▸ **PROBLEM REQUIREMENTS**
Of all the lines in the records below, copy only those that contain the string "height".

▸ **RECORDS FOR PROCESSING**
#####

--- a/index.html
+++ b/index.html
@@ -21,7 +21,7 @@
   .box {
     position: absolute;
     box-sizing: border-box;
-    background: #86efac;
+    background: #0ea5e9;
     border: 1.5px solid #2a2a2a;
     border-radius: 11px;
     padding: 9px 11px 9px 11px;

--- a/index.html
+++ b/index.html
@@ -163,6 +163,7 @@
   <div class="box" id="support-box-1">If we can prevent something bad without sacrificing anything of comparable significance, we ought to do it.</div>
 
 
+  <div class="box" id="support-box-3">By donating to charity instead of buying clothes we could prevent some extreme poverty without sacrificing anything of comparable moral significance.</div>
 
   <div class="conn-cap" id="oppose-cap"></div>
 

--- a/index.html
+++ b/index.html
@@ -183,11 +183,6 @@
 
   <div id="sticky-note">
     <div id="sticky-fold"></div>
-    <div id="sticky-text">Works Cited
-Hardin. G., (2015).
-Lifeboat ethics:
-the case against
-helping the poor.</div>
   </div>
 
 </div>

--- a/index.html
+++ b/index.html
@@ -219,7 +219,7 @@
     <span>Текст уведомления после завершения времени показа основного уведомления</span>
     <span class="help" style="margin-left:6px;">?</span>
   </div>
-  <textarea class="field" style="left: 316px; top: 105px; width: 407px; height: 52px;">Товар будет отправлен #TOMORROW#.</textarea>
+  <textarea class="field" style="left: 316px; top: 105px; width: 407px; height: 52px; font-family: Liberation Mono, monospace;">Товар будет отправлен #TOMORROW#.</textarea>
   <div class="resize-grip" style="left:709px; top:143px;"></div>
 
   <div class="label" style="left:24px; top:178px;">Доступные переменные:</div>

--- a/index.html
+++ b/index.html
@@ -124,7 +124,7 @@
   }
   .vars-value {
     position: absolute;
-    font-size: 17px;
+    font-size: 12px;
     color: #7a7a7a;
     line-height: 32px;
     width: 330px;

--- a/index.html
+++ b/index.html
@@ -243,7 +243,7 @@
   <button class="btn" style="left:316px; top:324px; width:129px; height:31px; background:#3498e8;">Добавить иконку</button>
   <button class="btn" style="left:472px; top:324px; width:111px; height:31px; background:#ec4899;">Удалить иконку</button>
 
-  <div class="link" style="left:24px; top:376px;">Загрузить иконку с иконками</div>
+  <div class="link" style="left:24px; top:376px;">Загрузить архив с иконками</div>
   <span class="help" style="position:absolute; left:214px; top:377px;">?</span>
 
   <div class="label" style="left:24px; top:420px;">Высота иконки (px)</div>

#####

▸ **WORKED SOLUTION**
-  <textarea class="field" style="left: 316px; top: 105px; width: 407px; height: 52px;">Товар будет отправлен #TOMORROW#.</textarea>
+  <textarea class="field" style="left: 316px; top: 105px; width: 407px; height: 52px; font-family: Liberation Mono, monospace;">Товар будет отправлен #TOMORROW#.</textarea>
     line-height: 32px;
   <button class="btn" style="left:316px; top:324px; width:129px; height:31px; background:#3498e8;">Добавить иконку</button>
   <button class="btn" style="left:472px; top:324px; width:111px; height:31px; background:#ec4899;">Удалить иконку</button>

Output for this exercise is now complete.